## GOAL OF THE EXERCISE
Below are entries; count the lines containing the string "subtotal". The answer is that number alone.

## STUDY MATERIAL
◇ ◇ ◇ ◇ ◇
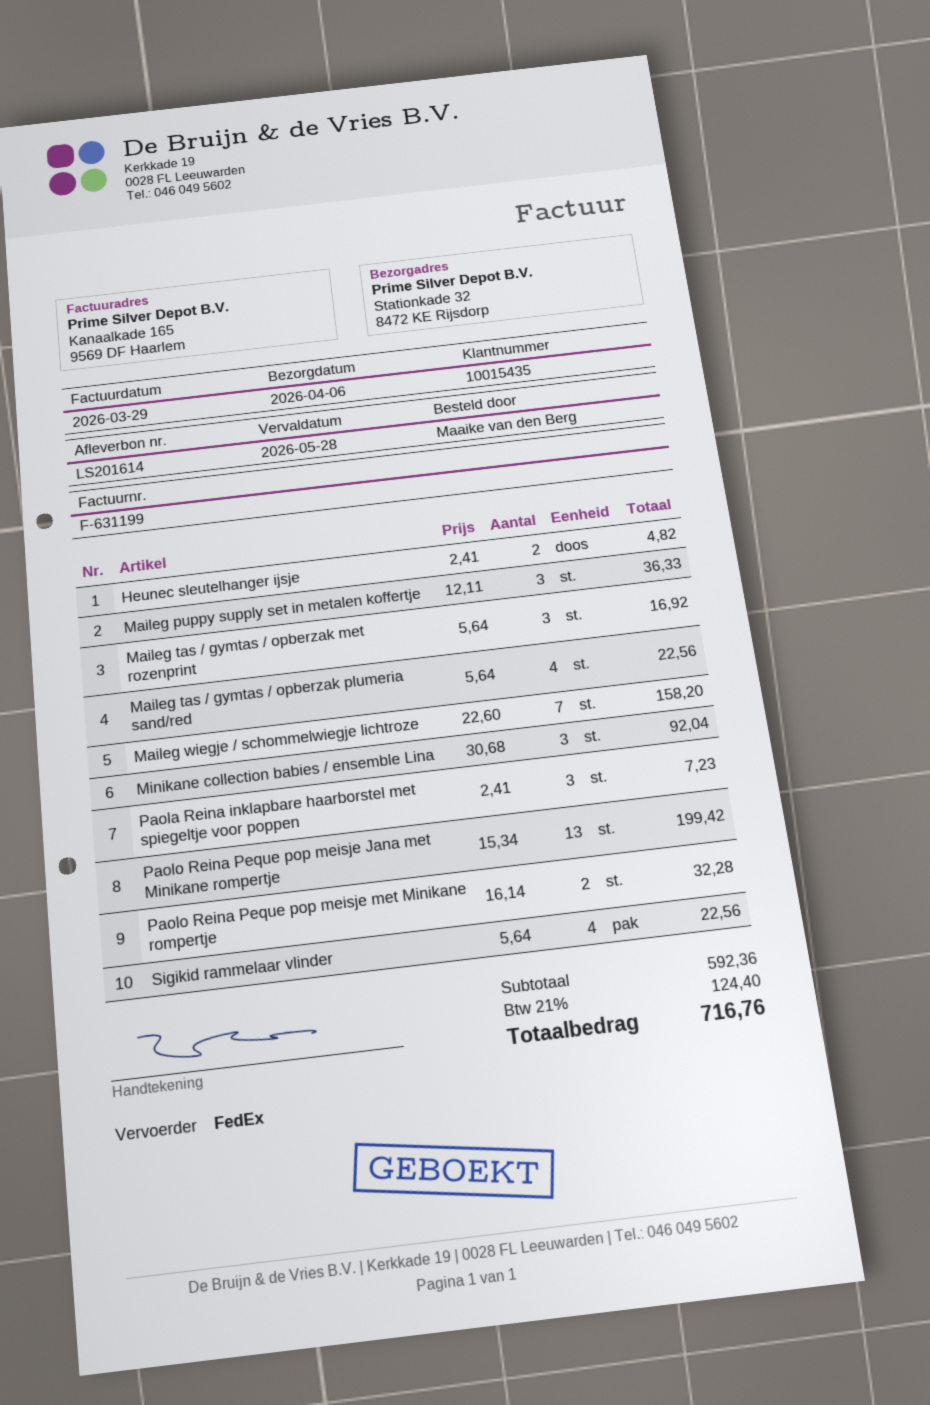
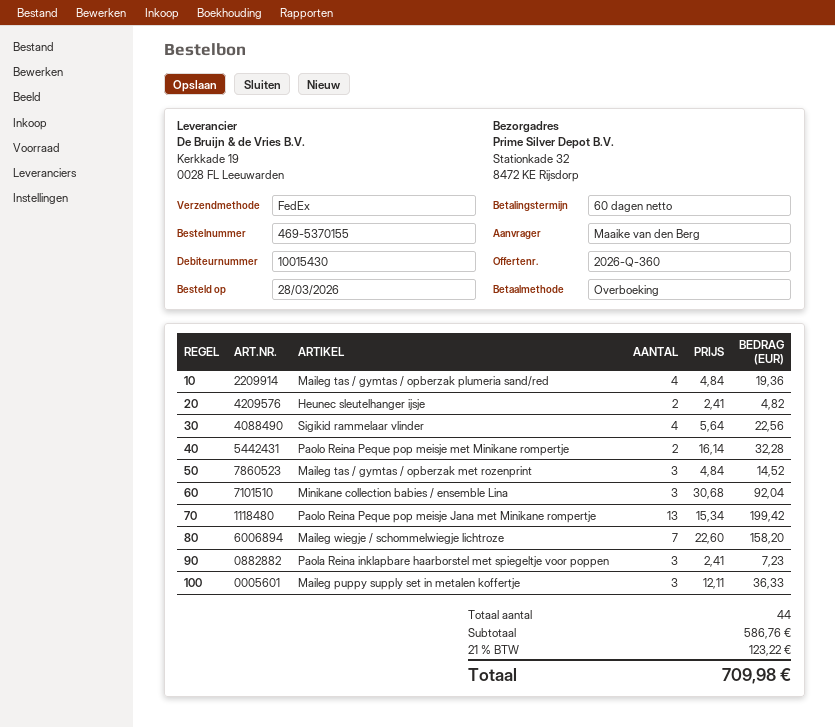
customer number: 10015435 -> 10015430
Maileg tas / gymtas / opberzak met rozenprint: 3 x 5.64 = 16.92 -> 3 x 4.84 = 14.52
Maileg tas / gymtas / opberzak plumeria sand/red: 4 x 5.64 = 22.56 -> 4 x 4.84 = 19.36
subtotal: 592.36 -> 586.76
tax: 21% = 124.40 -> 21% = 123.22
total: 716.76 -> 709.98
◇ ◇ ◇ ◇ ◇
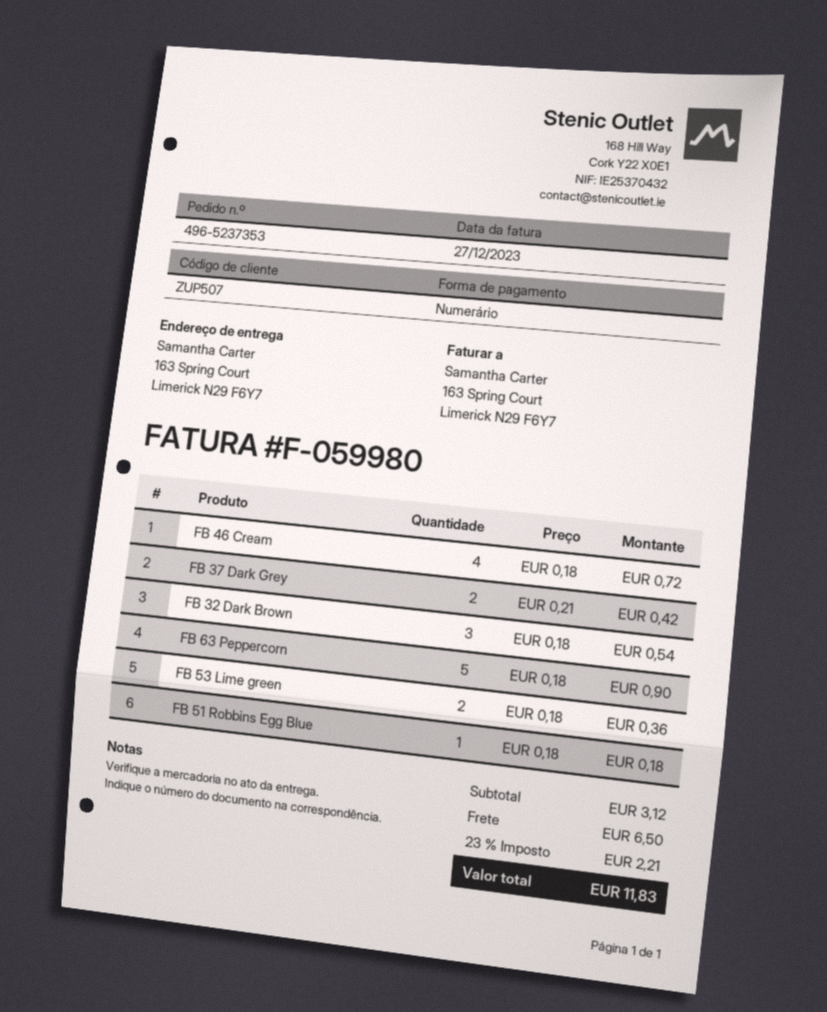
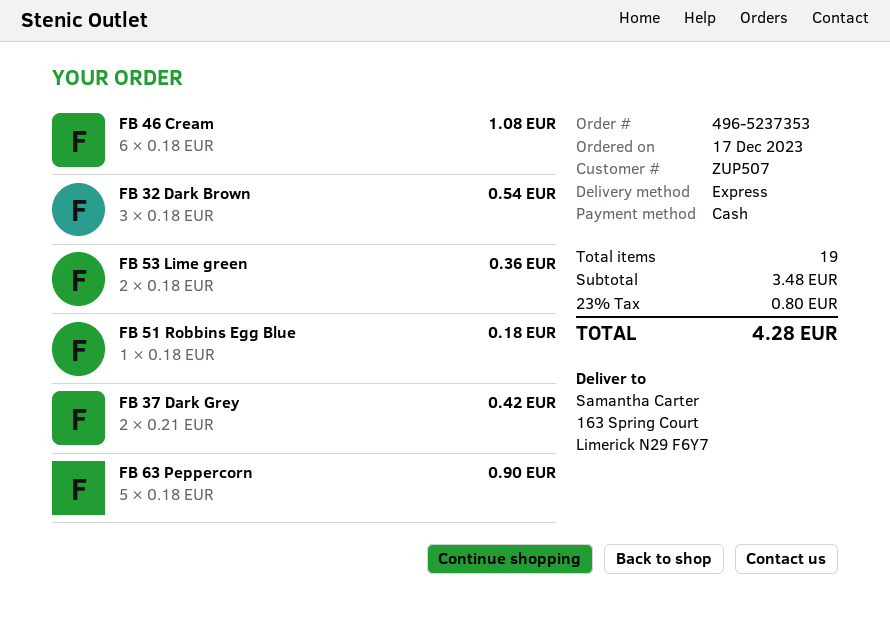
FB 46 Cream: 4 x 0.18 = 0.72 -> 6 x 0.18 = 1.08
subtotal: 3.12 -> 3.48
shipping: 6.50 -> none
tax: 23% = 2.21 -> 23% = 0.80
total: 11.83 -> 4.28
◇ ◇ ◇ ◇ ◇
## SOLUTION FOR THIS PROBLEM
2